→ **ASSIGNMENT**:
Please copy each line in the records below that contains the string "font".

╭─ DATA SHOWN

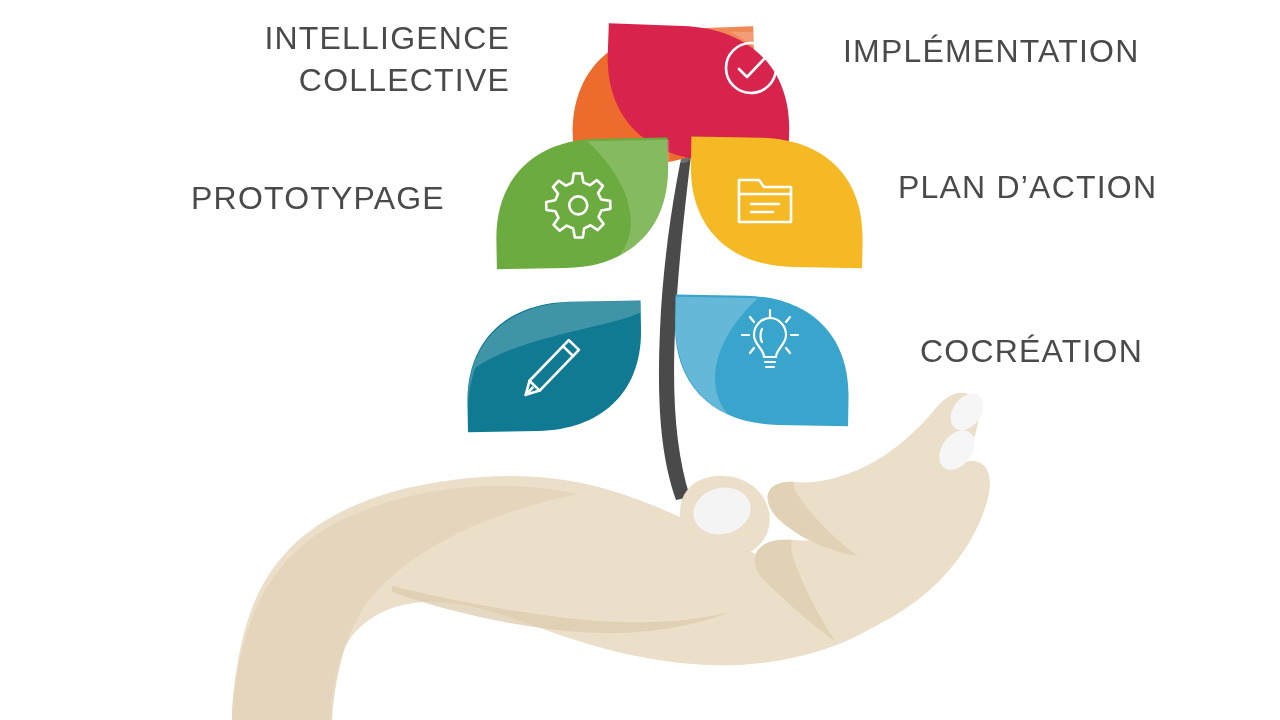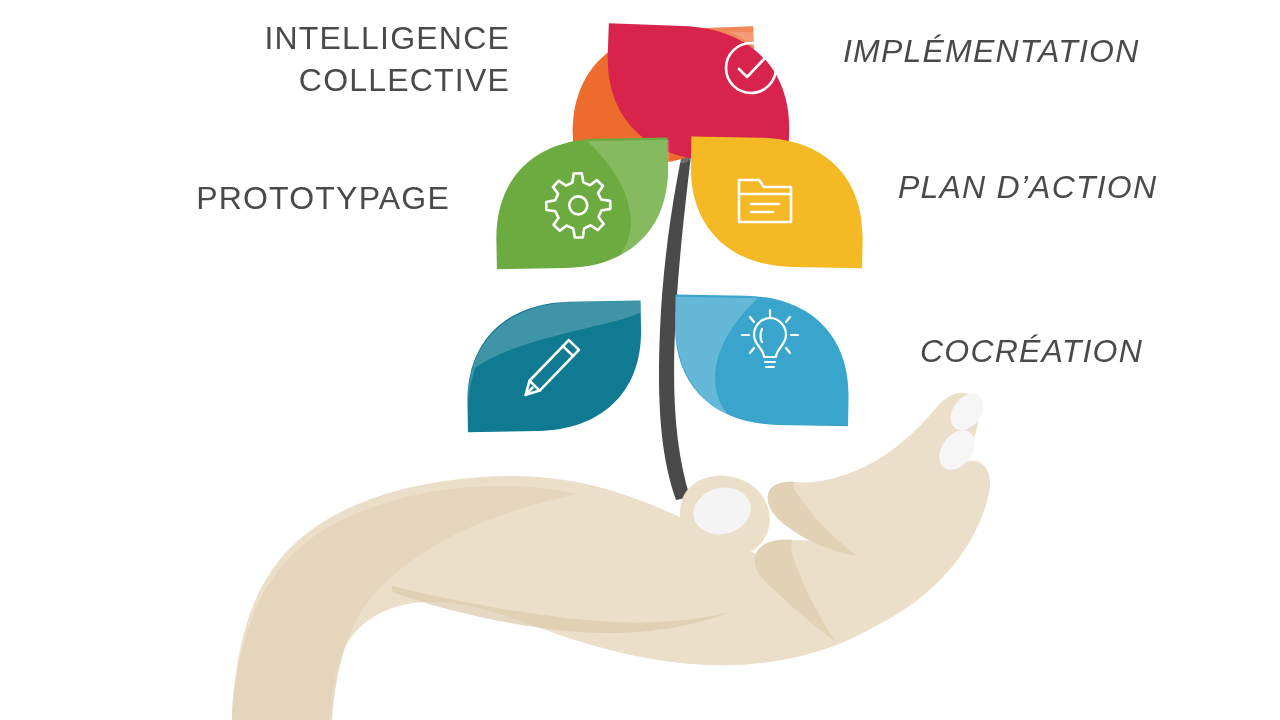--- a/index.html
+++ b/index.html
@@ -23,7 +23,7 @@
     white-space:pre-line;
   }
   .label.right-align{text-align:right;}
-  .label.left-align{text-align:left;font-style:italic;}
+  .label.left-align{text-align:left;}
 
   #lbl-intelligence{left:180px;top:18px;width:330px;}
   #lbl-prototypage{left:150px;top:178px;width:300px;}

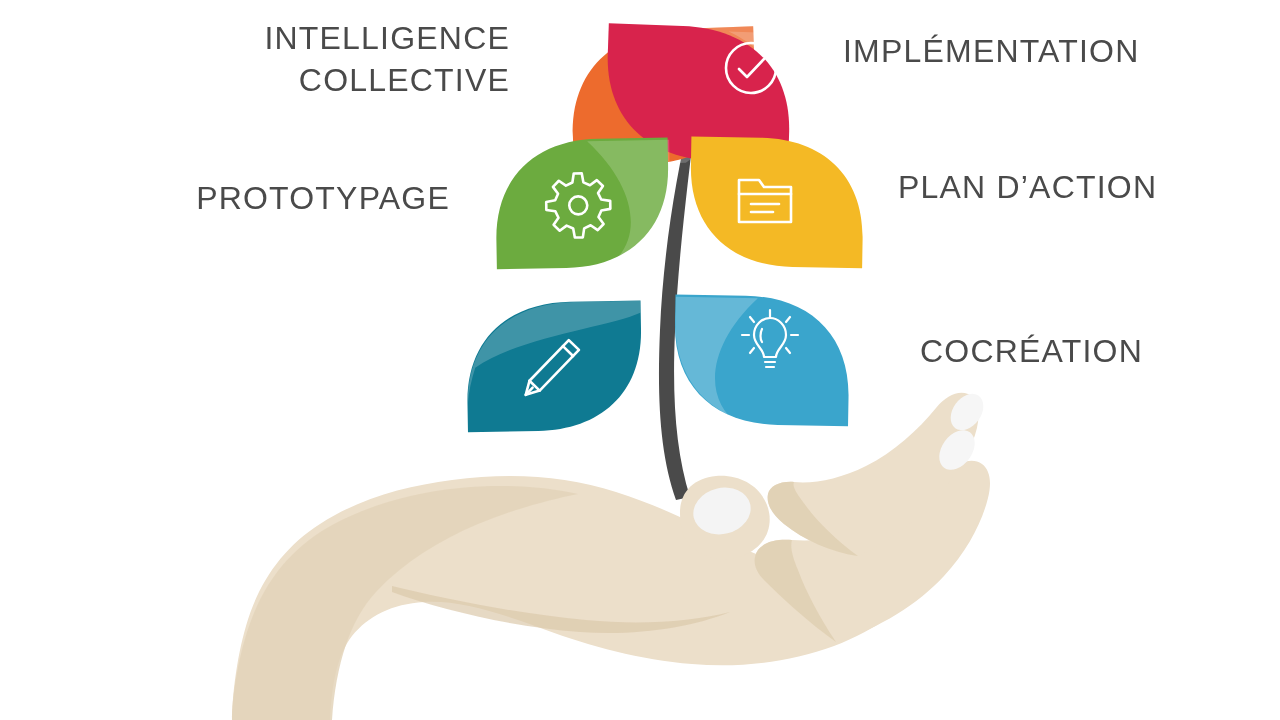--- a/index.html
+++ b/index.html
@@ -26,7 +26,7 @@
   .label.left-align{text-align:left;}
 
   #lbl-intelligence{left:180px;top:18px;width:330px;}
-  #lbl-prototypage{left:150px;top:178px;width:300px;}
+  #lbl-prototypage{left:168px;top:178px;width:300px;text-align:center;}
   #lbl-integration{left:100px;top:341px;width:318px;}
   #lbl-implementation{left:843px;top:31px;width:400px;}
   #lbl-plandaction{left:898px;top:167px;width:400px;}

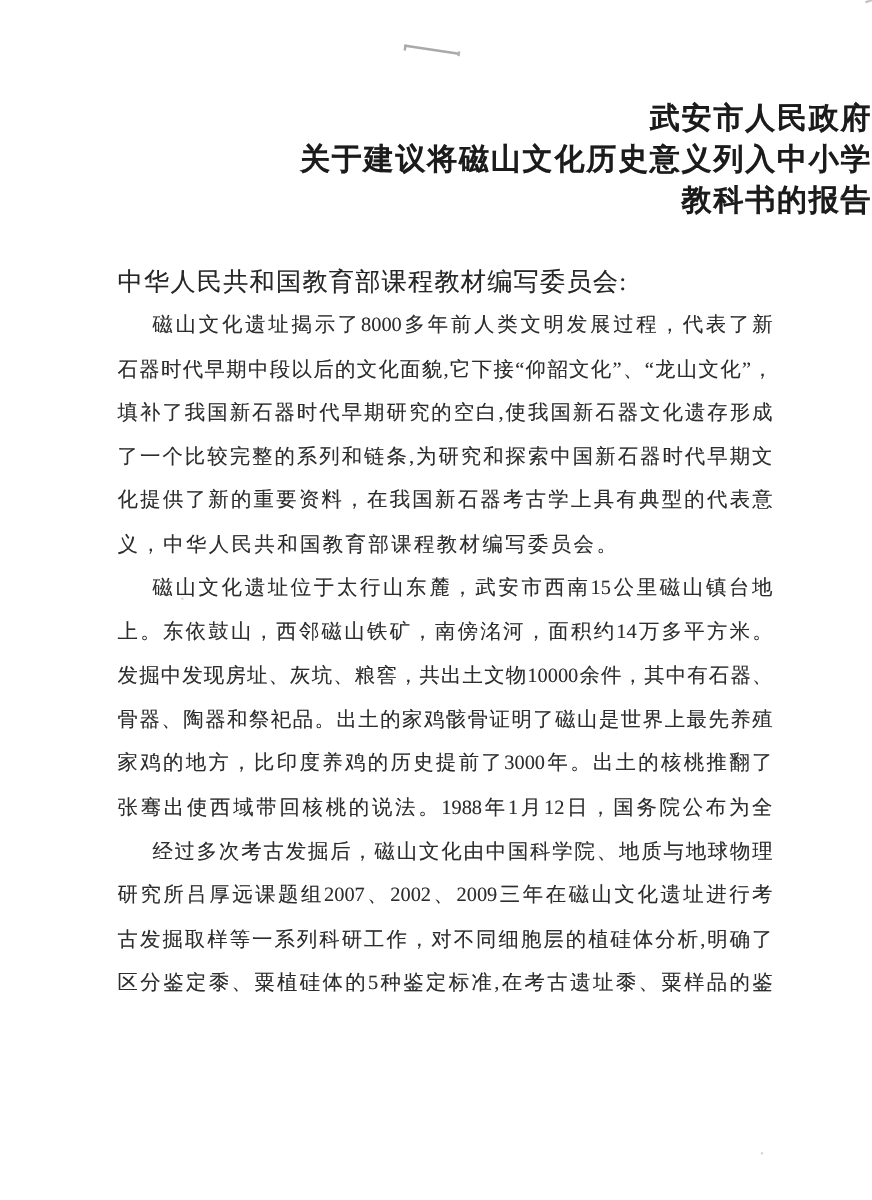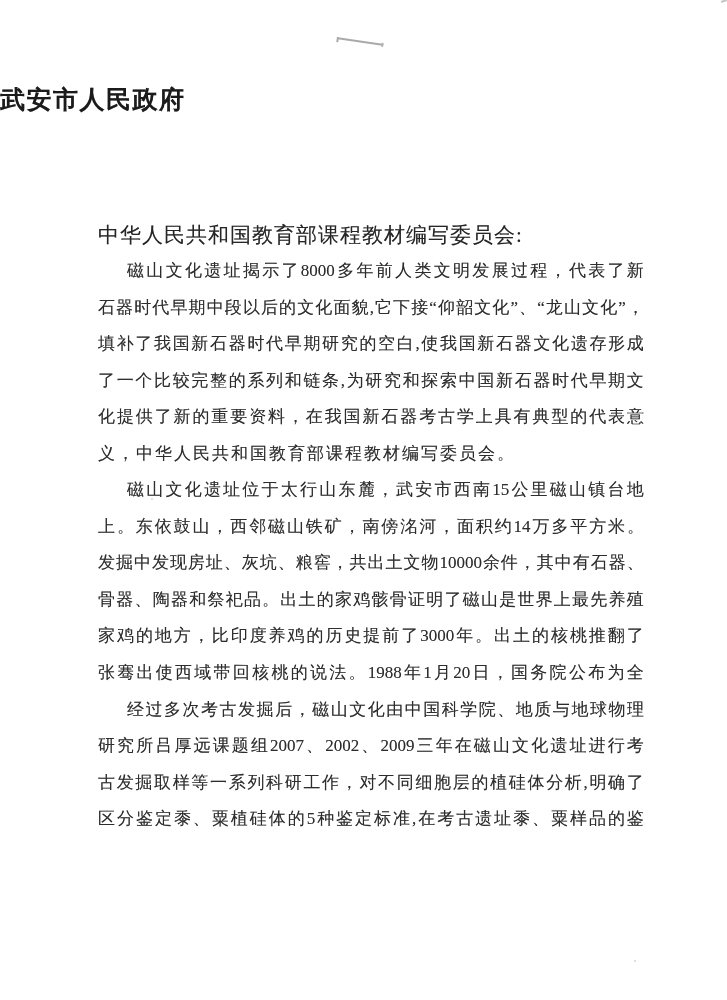--- a/index.html
+++ b/index.html
@@ -53,7 +53,7 @@
     position: absolute;
     left: 0; right: 0;
     top: 82px;
-    text-align: left;
+    text-align: right;
     font-family: "Liberation Sans", sans-serif;
     font-weight: 700;
     font-size: 25px;

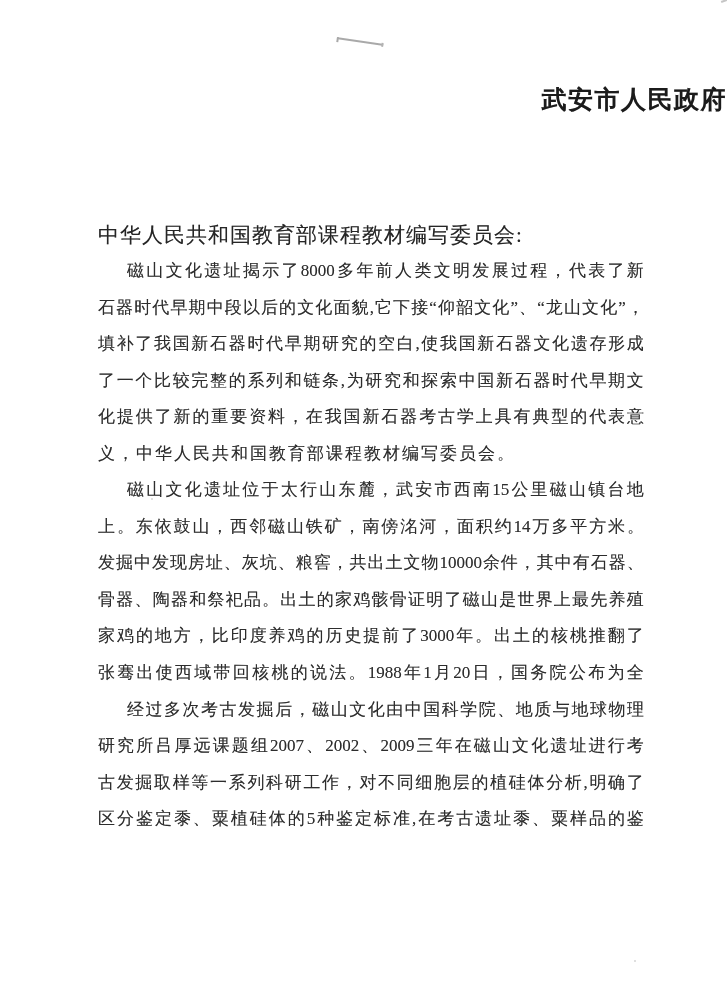--- a/index.html
+++ b/index.html
@@ -116,6 +116,7 @@
 
   <div class="doc-title">
     <div>武安市人民政府</div>
+    <div>关于建议将磁山文化历史意义列入中小学</div>
   </div>
 
   <div class="content">

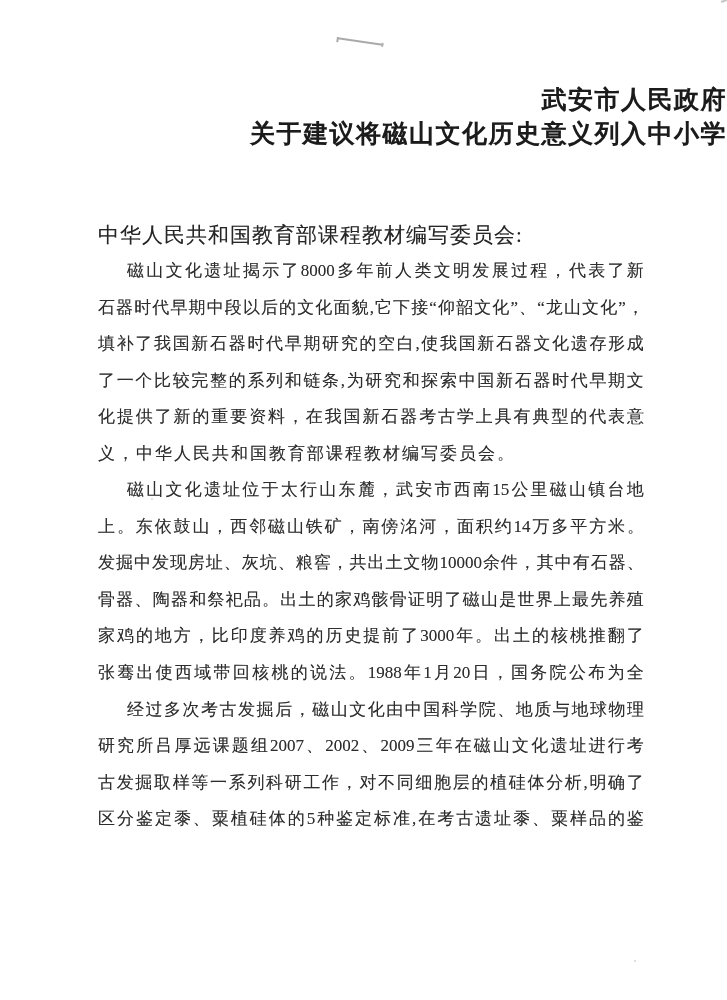--- a/index.html
+++ b/index.html
@@ -117,6 +117,7 @@
   <div class="doc-title">
     <div>武安市人民政府</div>
     <div>关于建议将磁山文化历史意义列入中小学</div>
+    <div>教科书的报告</div>
   </div>
 
   <div class="content">

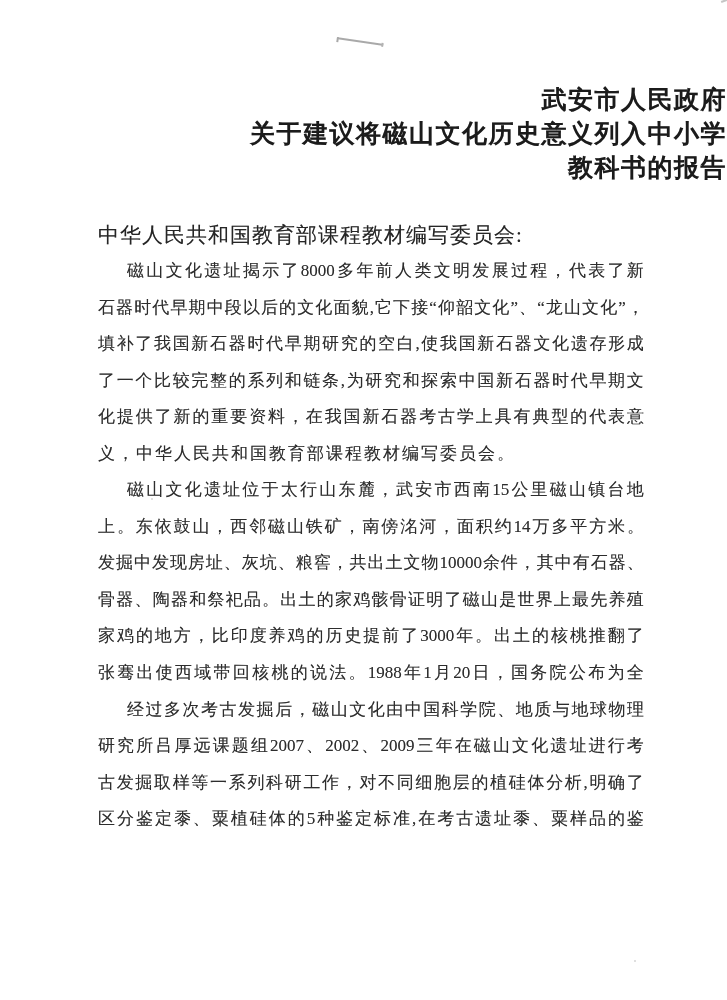--- a/index.html
+++ b/index.html
@@ -454,7 +454,7 @@
           <span>年</span>
           <span>1</span>
           <span>月</span>
-          <span>20</span>
+          <span>12</span>
           <span>日</span>
           <span>，</span>
           <span>国</span>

╰─

→ **SOLUTION TO THE EXERCISE**:
-  .label.left-align{text-align:left;font-style:italic;}
     font-family: "Liberation Sans", sans-serif;
     font-weight: 700;
     font-size: 25px;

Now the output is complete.